* ASSIGNMENT: Each line of the listing below containing the word "left" should be returned.

* EXTRACTED INFORMATION:
# # # #
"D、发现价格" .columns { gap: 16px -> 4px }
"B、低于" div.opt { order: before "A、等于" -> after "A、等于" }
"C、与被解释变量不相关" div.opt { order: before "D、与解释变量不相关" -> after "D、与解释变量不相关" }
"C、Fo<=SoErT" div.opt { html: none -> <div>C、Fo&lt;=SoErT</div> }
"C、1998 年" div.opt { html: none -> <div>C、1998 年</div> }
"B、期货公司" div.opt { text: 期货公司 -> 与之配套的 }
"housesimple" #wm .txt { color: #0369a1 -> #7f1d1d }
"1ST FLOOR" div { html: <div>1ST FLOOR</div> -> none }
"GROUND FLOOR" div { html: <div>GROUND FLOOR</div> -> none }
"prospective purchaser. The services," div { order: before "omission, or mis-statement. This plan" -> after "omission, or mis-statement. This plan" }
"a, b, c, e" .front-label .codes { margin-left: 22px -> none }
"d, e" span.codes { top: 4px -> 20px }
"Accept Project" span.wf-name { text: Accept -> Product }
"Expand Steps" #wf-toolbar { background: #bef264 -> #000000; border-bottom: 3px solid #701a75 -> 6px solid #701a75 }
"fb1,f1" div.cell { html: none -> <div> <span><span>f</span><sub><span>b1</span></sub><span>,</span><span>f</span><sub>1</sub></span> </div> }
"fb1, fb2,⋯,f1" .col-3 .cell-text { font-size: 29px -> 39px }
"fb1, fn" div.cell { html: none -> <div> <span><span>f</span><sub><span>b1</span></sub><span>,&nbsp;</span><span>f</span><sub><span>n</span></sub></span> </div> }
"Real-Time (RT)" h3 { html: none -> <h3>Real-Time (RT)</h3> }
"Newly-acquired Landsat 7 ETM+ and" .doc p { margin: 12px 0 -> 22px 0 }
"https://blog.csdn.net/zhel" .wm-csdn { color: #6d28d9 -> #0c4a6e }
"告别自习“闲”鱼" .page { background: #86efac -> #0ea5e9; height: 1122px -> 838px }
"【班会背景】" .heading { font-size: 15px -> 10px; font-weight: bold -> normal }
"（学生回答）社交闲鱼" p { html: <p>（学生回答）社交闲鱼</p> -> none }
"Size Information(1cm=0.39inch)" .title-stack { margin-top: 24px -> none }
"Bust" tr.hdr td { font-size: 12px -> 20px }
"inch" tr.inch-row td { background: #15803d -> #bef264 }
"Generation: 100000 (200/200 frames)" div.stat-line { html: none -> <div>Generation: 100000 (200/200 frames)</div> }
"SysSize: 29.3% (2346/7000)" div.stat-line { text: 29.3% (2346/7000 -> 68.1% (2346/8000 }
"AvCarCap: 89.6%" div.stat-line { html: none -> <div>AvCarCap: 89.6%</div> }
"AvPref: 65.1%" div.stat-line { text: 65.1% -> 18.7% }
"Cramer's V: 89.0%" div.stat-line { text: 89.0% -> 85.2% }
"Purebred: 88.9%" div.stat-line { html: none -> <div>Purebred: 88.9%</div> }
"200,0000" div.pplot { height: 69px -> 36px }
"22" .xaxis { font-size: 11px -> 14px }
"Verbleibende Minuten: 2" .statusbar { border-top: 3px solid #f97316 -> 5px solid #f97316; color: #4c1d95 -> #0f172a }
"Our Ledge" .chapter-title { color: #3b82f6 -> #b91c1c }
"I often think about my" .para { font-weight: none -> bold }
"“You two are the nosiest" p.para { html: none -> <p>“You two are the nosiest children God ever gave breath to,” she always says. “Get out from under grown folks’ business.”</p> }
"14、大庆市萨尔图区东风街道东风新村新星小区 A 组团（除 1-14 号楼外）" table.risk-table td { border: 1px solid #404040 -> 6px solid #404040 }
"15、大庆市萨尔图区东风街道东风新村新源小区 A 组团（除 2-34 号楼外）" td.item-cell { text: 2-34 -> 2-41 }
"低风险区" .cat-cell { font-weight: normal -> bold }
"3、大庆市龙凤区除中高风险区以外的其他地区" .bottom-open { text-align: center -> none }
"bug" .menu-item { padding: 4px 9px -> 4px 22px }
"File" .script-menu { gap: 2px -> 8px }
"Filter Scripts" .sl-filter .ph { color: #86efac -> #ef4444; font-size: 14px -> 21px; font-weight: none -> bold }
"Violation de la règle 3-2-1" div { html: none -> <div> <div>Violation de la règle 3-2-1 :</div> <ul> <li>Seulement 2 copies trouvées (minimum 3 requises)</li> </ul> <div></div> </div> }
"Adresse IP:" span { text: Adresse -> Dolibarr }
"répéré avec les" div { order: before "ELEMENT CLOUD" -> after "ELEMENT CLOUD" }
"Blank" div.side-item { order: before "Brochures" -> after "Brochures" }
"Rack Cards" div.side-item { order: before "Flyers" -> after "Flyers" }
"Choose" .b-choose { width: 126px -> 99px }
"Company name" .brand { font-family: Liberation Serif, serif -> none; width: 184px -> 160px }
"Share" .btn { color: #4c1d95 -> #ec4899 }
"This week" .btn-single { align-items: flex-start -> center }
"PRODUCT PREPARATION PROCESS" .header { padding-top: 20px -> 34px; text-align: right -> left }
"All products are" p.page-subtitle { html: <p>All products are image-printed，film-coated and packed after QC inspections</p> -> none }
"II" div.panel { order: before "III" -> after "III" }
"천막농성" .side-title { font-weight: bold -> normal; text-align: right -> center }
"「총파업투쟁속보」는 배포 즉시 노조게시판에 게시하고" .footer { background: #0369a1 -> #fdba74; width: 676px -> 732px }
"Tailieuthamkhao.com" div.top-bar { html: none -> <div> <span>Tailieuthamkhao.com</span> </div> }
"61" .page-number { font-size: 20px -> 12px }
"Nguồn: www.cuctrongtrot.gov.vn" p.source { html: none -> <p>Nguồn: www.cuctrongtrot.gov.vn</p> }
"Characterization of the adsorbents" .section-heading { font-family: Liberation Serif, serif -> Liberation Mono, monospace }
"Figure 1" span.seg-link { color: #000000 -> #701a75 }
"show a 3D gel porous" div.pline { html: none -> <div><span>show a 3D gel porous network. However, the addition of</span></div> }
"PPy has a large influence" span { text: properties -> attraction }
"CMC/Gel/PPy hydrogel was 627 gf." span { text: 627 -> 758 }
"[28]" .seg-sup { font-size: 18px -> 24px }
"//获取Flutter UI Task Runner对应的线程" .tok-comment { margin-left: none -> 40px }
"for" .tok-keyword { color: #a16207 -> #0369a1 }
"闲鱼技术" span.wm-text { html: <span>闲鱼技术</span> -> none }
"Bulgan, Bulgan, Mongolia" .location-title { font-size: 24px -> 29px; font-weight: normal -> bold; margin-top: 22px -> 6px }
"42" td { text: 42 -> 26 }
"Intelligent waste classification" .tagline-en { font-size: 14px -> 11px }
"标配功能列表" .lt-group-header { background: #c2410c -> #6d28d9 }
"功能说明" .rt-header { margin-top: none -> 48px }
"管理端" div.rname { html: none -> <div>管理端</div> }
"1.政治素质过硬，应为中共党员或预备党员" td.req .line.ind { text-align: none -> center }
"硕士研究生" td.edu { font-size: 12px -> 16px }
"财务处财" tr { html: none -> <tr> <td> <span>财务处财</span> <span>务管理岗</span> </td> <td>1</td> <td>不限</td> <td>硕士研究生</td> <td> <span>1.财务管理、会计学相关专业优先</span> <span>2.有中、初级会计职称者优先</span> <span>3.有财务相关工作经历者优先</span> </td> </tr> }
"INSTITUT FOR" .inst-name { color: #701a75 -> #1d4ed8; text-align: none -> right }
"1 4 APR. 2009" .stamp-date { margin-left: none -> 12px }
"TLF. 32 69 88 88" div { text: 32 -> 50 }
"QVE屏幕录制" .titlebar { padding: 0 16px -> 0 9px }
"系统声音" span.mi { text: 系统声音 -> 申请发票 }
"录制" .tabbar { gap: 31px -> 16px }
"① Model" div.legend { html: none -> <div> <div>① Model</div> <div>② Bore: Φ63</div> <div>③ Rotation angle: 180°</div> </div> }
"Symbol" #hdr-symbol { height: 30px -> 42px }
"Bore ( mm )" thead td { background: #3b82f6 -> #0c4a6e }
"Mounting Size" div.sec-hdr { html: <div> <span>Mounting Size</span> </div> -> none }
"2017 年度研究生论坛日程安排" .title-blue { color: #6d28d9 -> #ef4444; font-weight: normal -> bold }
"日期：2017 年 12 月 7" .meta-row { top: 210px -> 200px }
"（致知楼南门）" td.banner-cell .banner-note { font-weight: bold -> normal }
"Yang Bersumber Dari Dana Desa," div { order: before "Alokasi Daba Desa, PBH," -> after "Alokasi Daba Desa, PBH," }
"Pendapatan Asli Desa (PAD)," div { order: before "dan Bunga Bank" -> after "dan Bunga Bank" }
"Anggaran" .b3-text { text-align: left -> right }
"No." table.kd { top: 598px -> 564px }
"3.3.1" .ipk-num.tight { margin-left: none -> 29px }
# # # #
* SOLUTION TO THIS PROBLEM:
"a, b, c, e" .front-label .codes { margin-left: 22px -> none }
"PRODUCT PREPARATION PROCESS" .header { padding-top: 20px -> 34px; text-align: right -> left }
"//获取Flutter UI Task Runner对应的线程" .tok-comment { margin-left: none -> 40px }
"1 4 APR. 2009" .stamp-date { margin-left: none -> 12px }
"Anggaran" .b3-text { text-align: left -> right }
"3.3.1" .ipk-num.tight { margin-left: none -> 29px }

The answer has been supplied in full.